■ Extracted data ■
- - - -

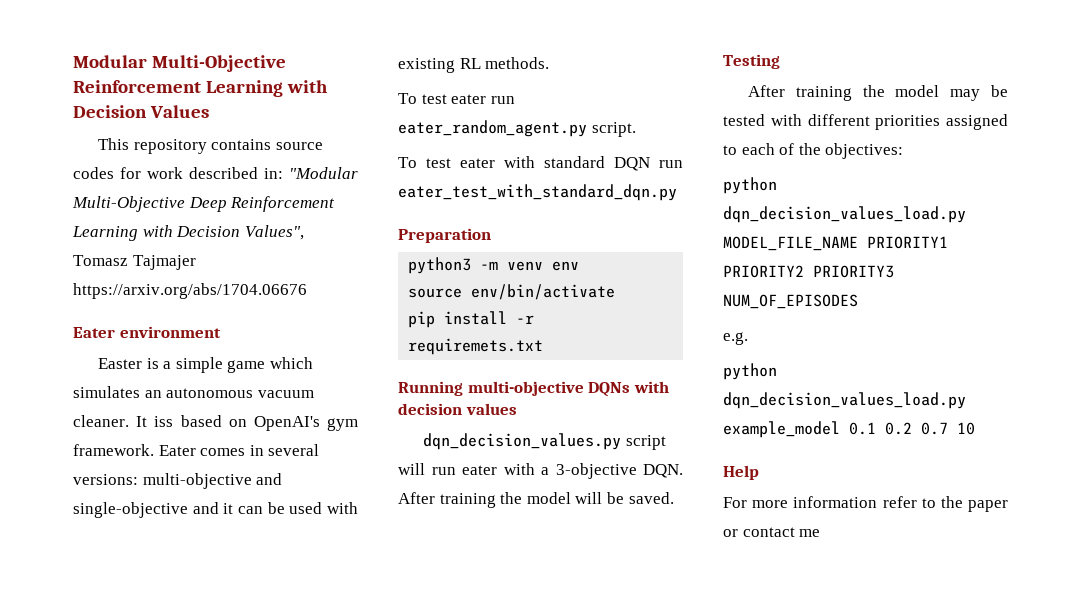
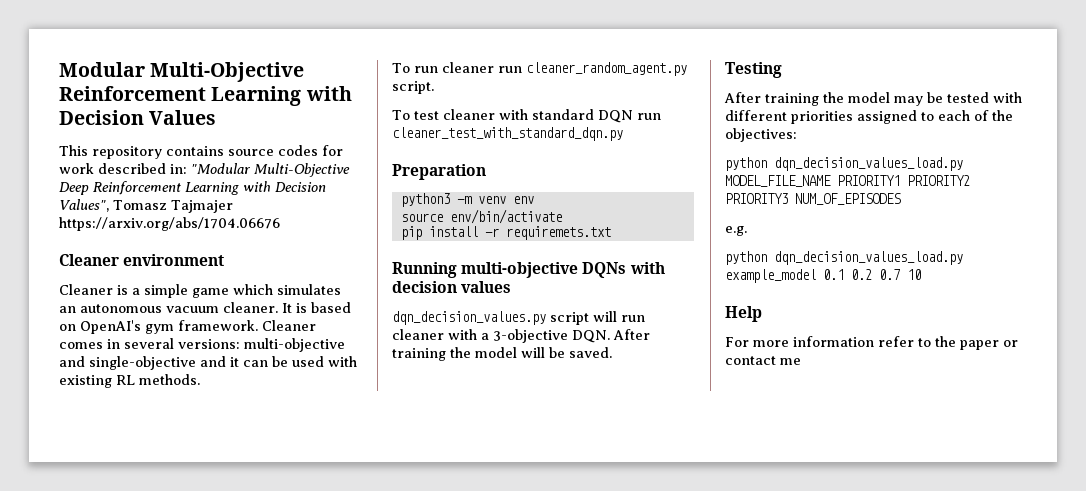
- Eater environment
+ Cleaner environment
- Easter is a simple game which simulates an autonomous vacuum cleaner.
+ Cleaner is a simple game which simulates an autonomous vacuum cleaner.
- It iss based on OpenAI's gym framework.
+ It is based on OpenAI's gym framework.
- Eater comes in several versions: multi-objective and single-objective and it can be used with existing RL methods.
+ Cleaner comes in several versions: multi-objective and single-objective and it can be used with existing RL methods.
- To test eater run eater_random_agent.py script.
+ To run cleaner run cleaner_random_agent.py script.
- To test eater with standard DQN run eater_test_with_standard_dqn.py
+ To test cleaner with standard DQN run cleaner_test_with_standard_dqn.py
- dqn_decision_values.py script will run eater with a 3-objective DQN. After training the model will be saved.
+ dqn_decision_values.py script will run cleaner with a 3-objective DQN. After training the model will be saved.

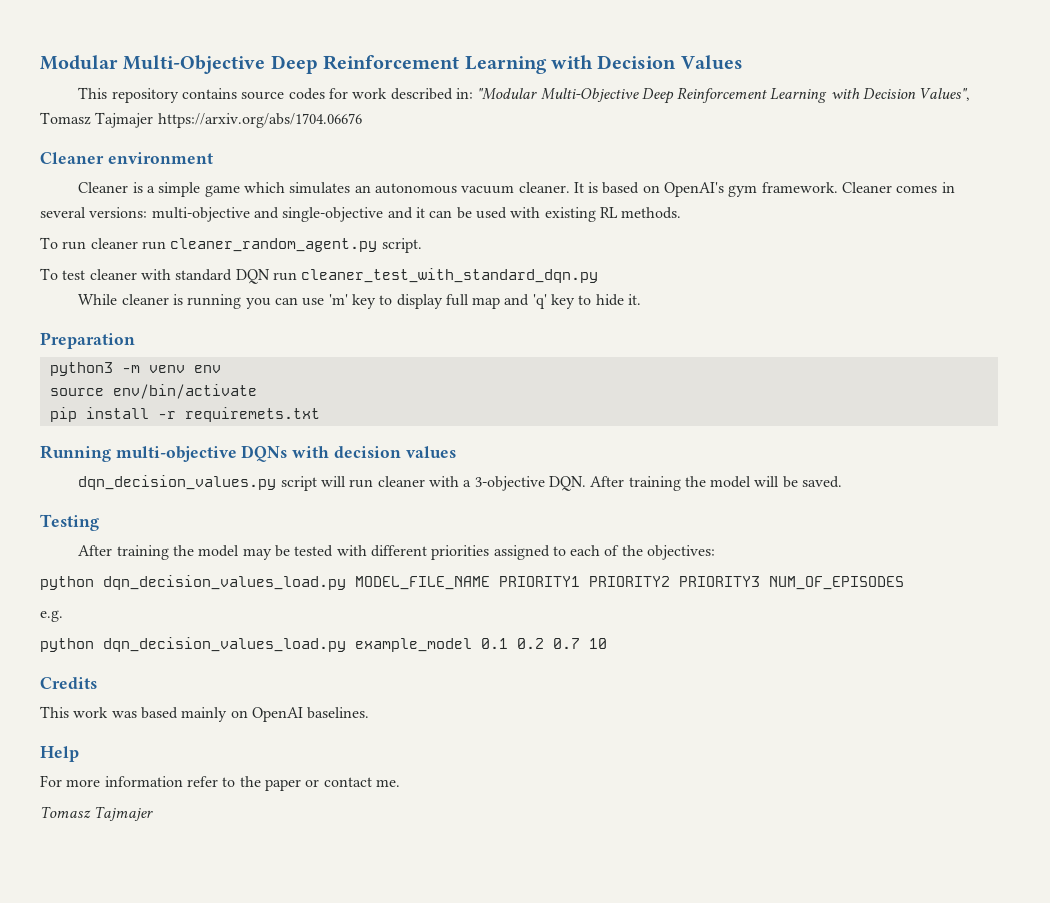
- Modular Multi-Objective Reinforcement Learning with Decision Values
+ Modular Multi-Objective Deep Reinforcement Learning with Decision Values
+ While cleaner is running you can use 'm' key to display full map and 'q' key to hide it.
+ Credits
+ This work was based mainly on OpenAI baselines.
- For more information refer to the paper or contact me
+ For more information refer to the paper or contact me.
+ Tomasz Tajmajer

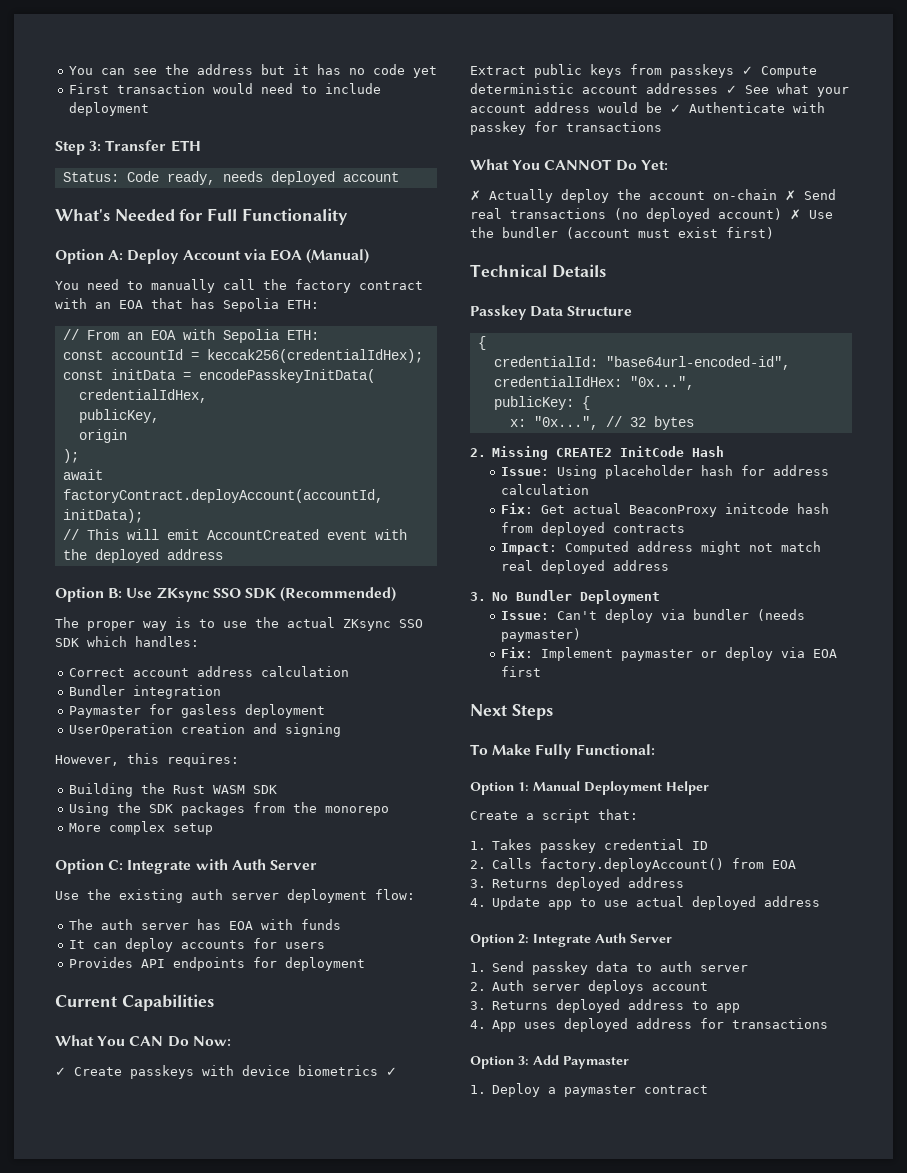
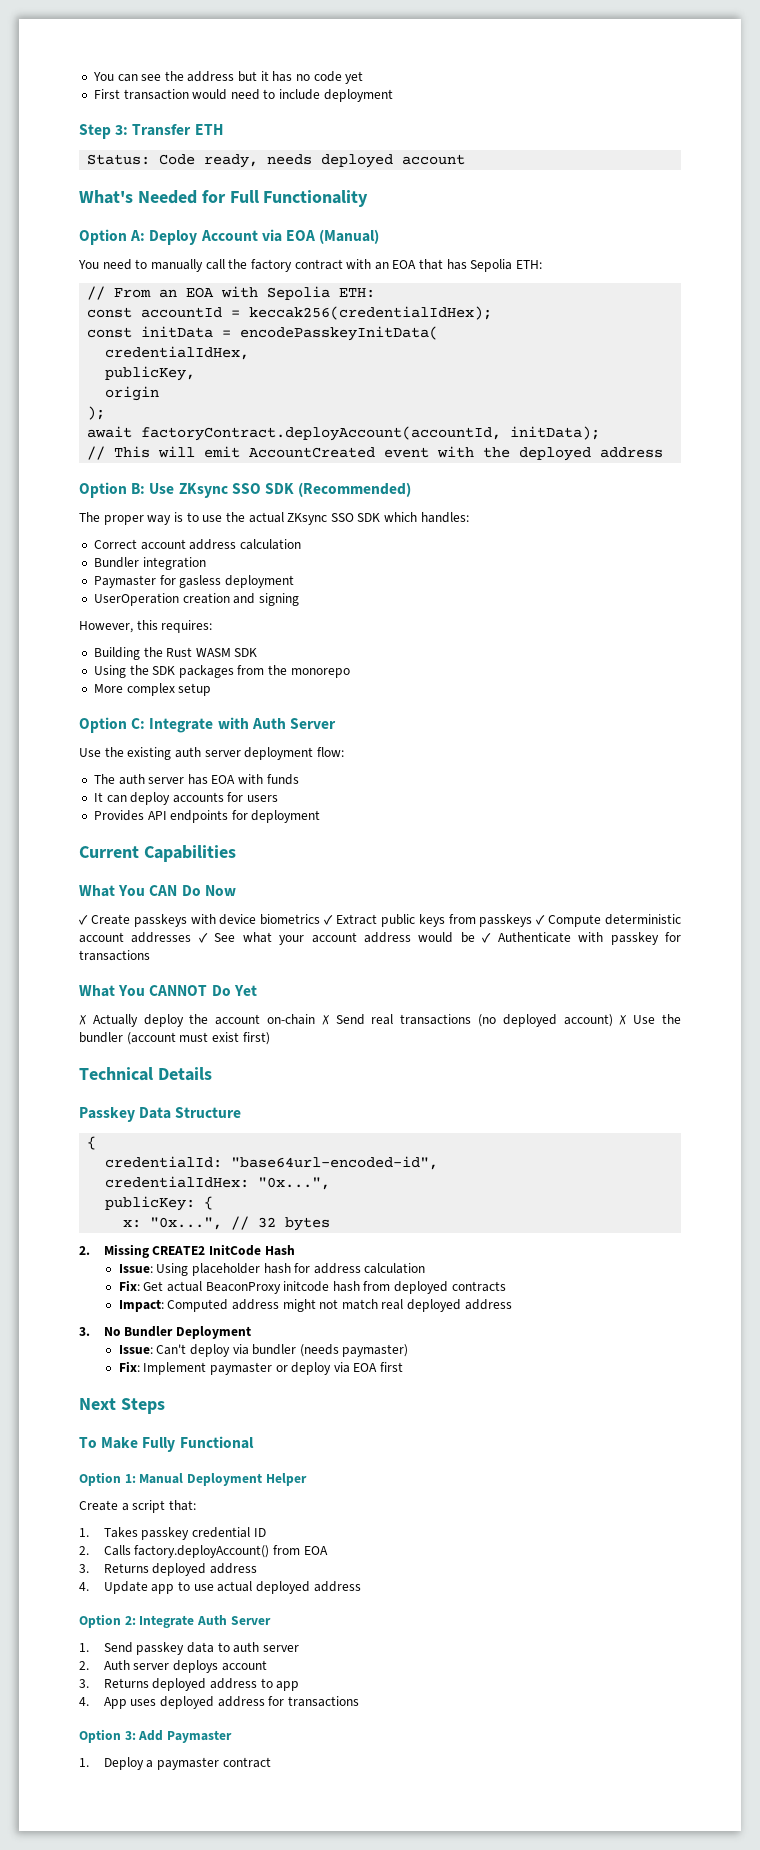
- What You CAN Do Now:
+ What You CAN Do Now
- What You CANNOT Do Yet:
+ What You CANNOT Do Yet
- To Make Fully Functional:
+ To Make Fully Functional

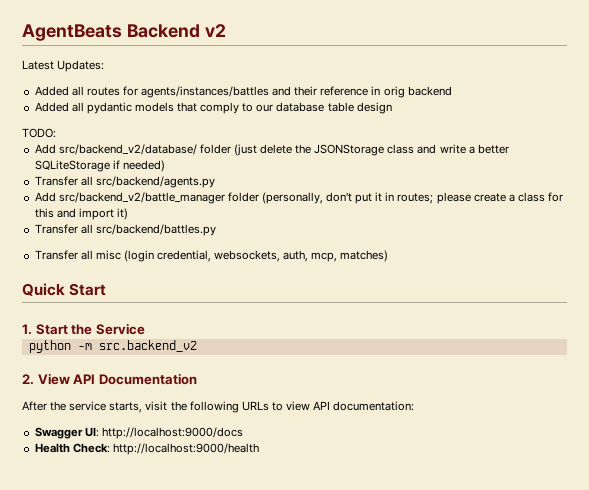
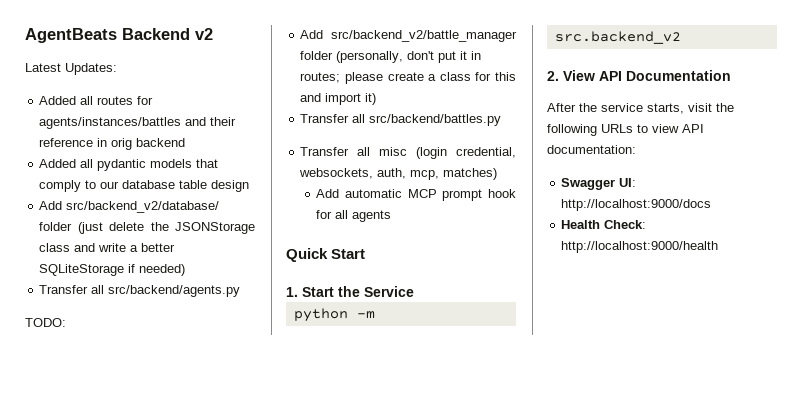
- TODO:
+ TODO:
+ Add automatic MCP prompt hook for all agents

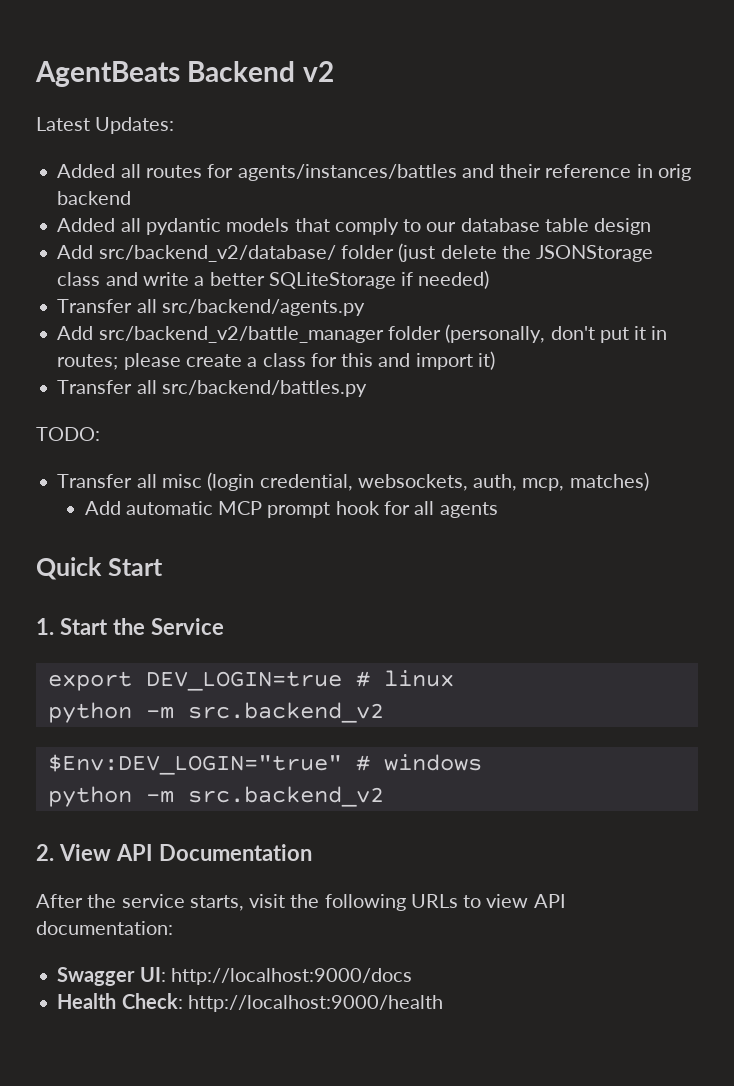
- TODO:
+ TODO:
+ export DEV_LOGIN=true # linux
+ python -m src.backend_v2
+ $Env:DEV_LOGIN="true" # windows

- - - -

■ Exercise requirements ■
Copy out all lines of the material containing the word "Modular".

■ Output of the task ■
- Modular Multi-Objective Reinforcement Learning with Decision Values
+ Modular Multi-Objective Deep Reinforcement Learning with Decision Values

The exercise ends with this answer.